STEP 1: Ask yourself ... Will it help you achieve your goals? Exercise and nutrition can do many things to help improve your quality of life, but make sure what it promises to improve is what is important to you. If you’re interested in dropping two sizes, a plan that improves your endurance may not be right for you. Often there is some overlap, and you can get stronger while losing weight for example, but make talk to other people already on the program and see if they’re seeing the results you desire. If you’ve been on a plan for a while, and, despite following it faithfully, you’re not seeing anything, perhaps it’s time for a new plan.

STEP 2Ask yourself ... Will it fit your life? For any plan or methodology to work, it likely needs to be followed fairly consistently. Make sure that what it asks of you is something you’re willing and able to do. If it requires going to the gym four days per week, but you know family commitments will seldom allow for that, try something else. If the plan forbids any carbs but you love lasagna more than Garfield, consider seeing what else is out there.

Garfield may not want to choose a low carb nutrition plan.
Garfield may not want to choose a low carb nutrition plan.

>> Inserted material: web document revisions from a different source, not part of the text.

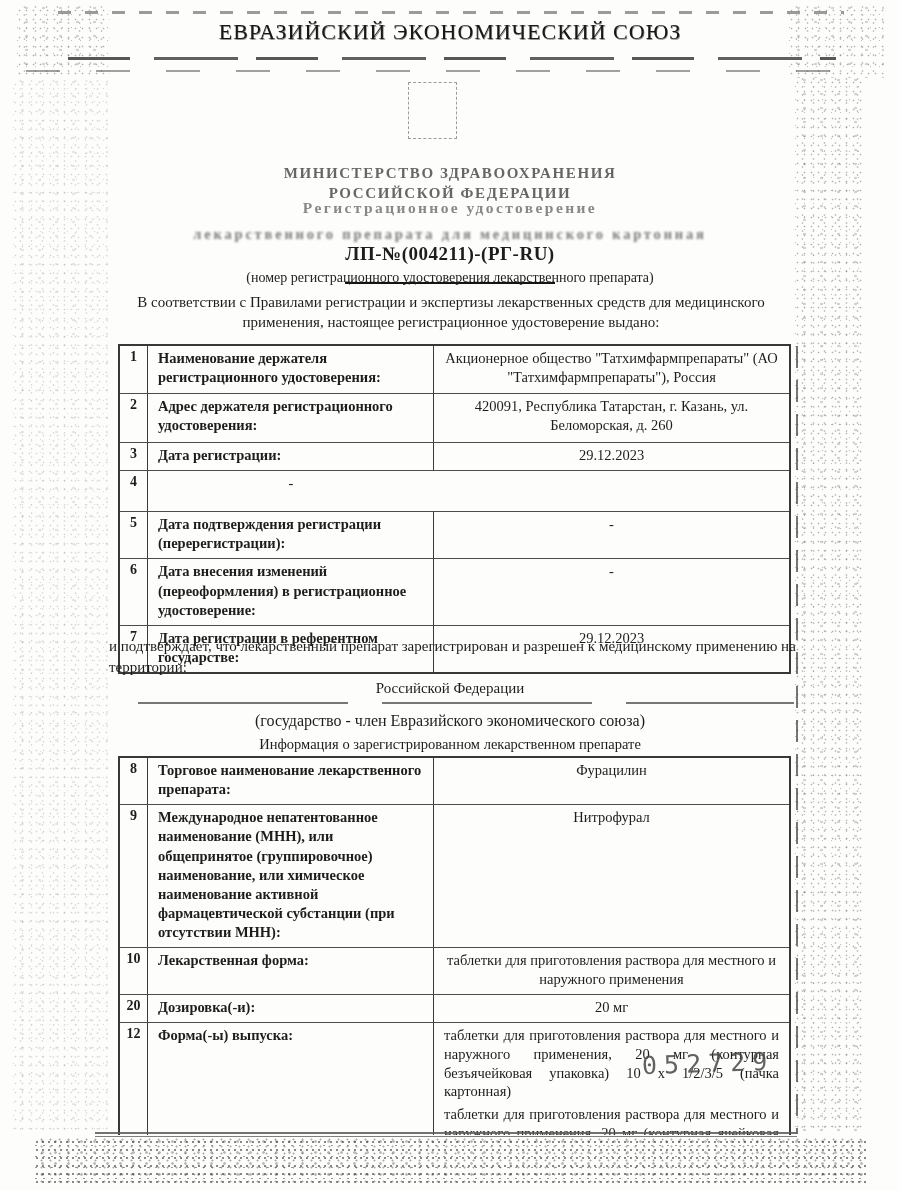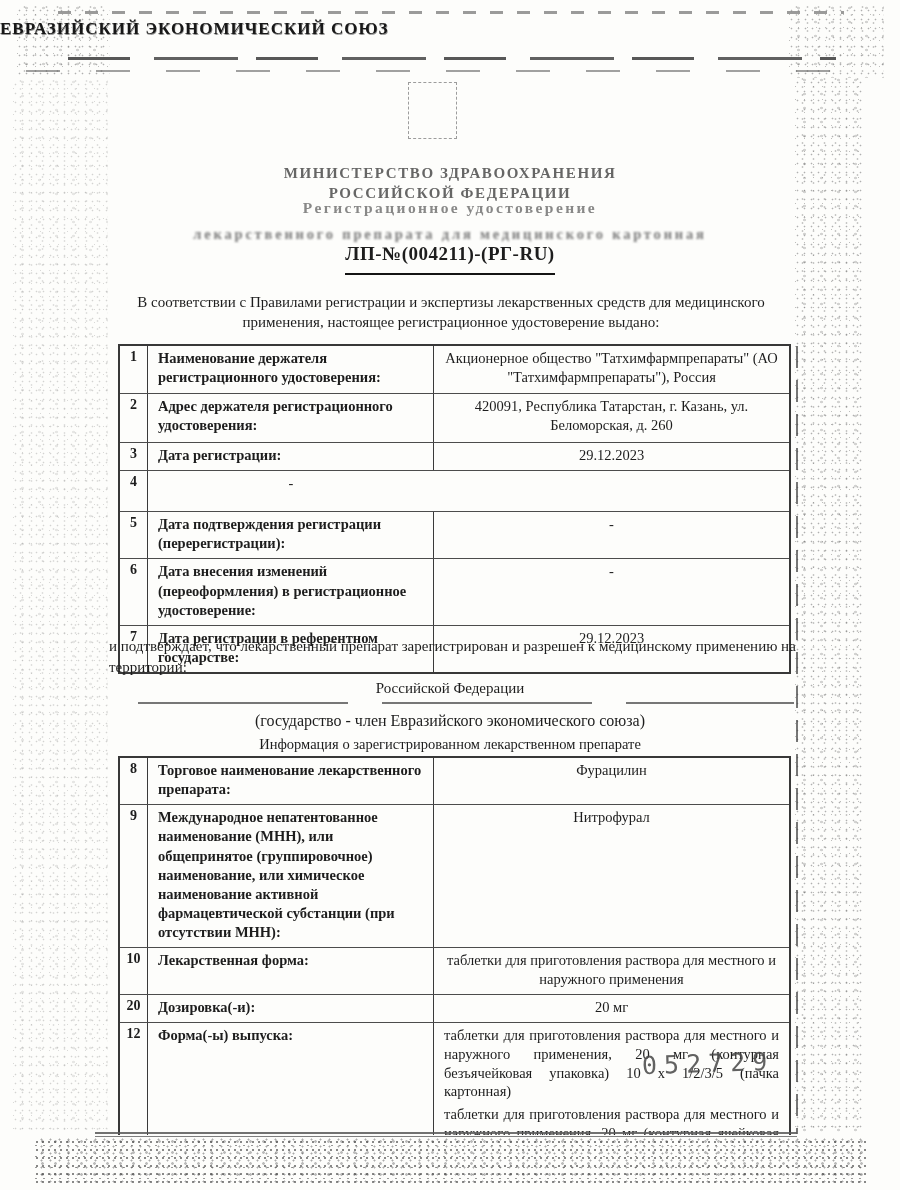"ЕВРАЗИЙСКИЙ ЭКОНОМИЧЕСКИЙ СОЮЗ" .eaeu-title { font-size: 17px -> 22px; font-weight: bold -> normal; text-align: left -> center }
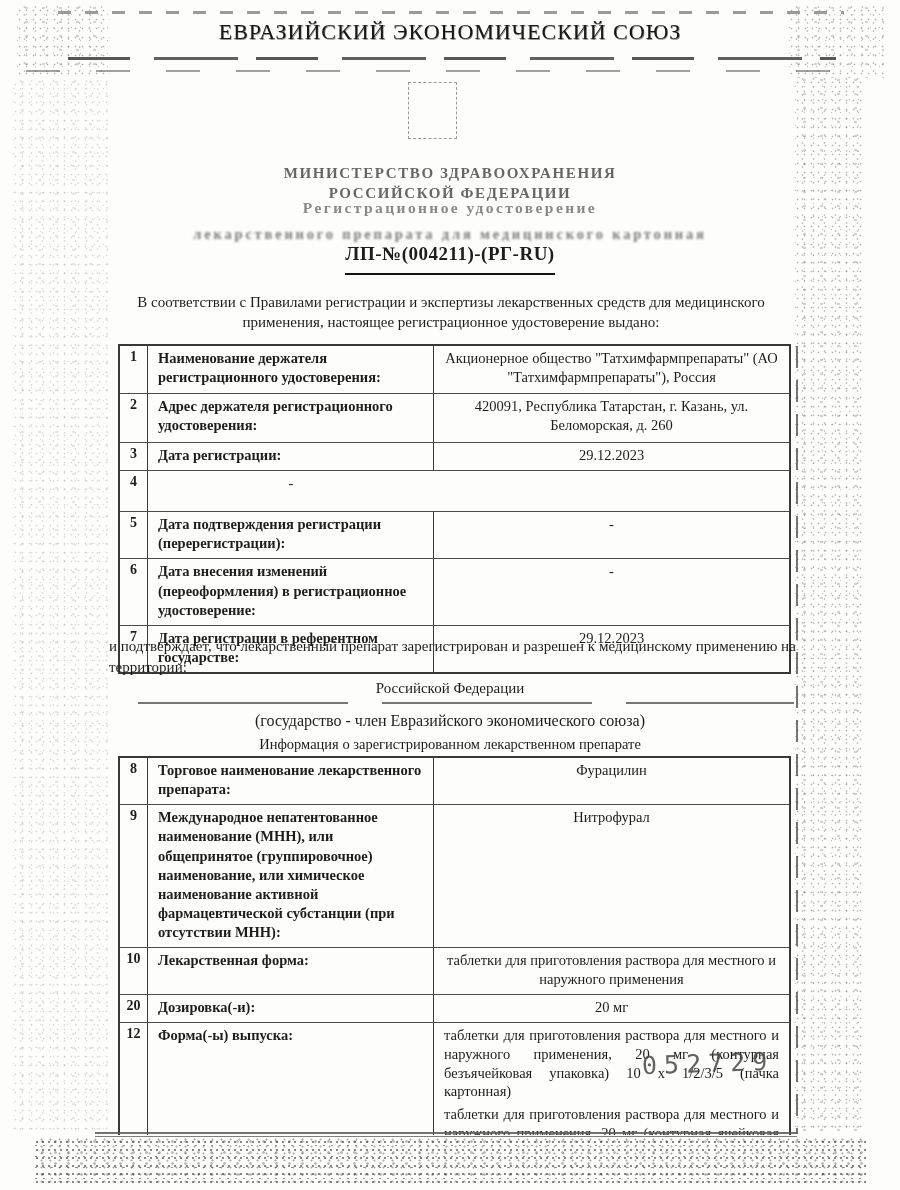"ЛП-№(004211)-(РГ-RU)" .reg-number span { padding-bottom: 8px -> 17px }
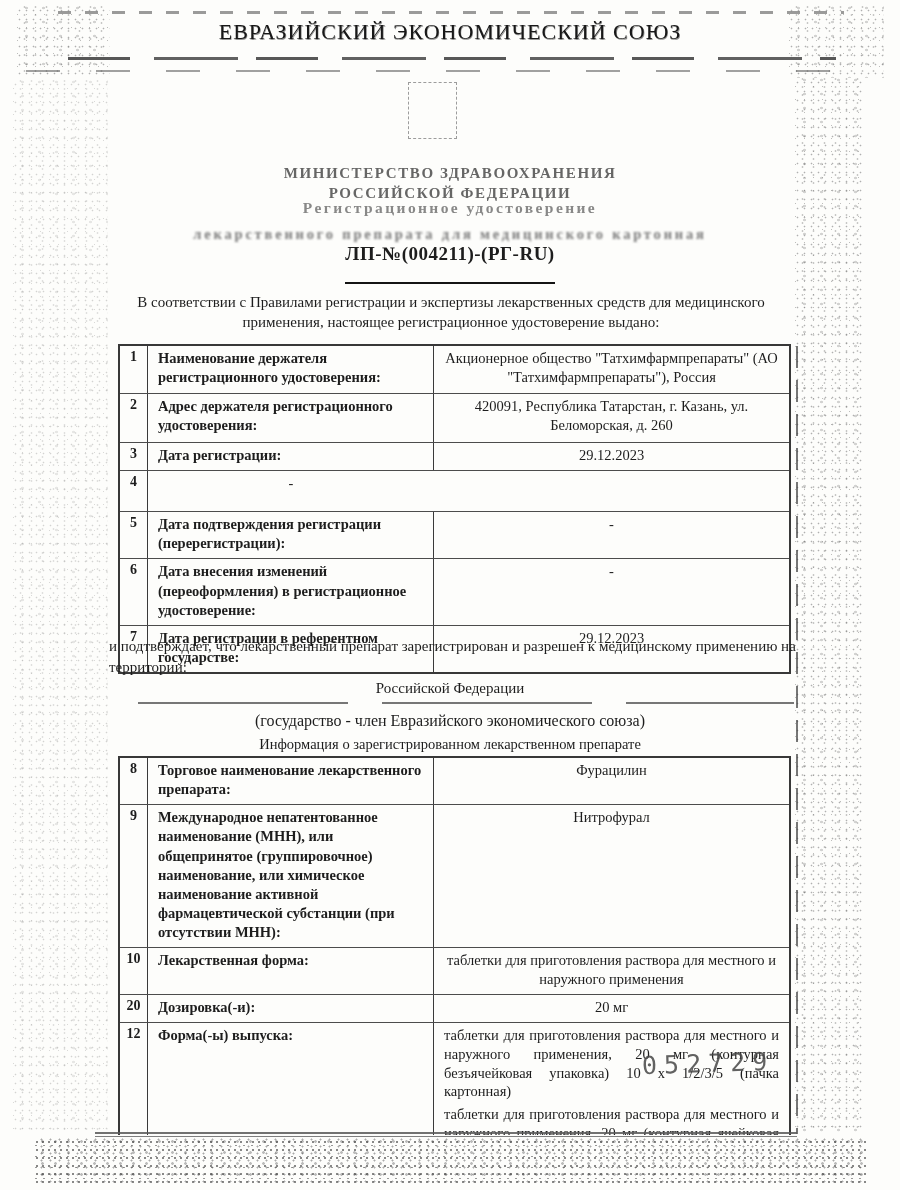"(номер регистрационного удостоверения" div.reg-caption { html: none -> <div>(номер регистрационного удостоверения лекарственного препарата)</div> }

STEP 3Ask yourself ... Will it keep you safe? Exercise should not inherently cause you injury. You might feel sore after a workout, but a workout that damages your joints or other tissues, or makes preexisting injuries feel worse is unacceptable. Likewise, a good nutrition program should not leave you feeling dizzy, or so hungry that you can’t see straight. Make sure your program accounts for any injuries you currently are working with, and doesn’t do anything to leave you feeling worse instead of better.

STEP 4:Ask yourself ... Will you enjoy it? Make sure that the plan doesn’t sound like something you will absolutely loath. Stepping out of your comfort zone or trying new things is important, but if your plan asks you to regularly do things that you just don’t feel comfortable doing, find something else! A good plan should be approached as a lifestyle change, with no set end day, so if the idea of doing any aspect of it regularly and indefinitely sounds like something you won’t really enjoy, look for a plan that incorporates things that you find interesting, exciting, or fun!

Choose a workout method that is fun for you!
Choose a workout method that is fun for you!

Use these questions to help you select a plan and give your wellness goals the chance it deserves. All plans will need some time to truly take effect. Try giving it three months before reevaluating. Ask yourself the same four questions again to self audit. If the answer ever becomes “no” to even one of the questions, talk to your coach about adjustments that can be made, or consider trying something else. Exercise and nutrition can require extra time and energy that few of us have in surplus each day, but if it fulfills the above requirements, the benefits can be well worth it!!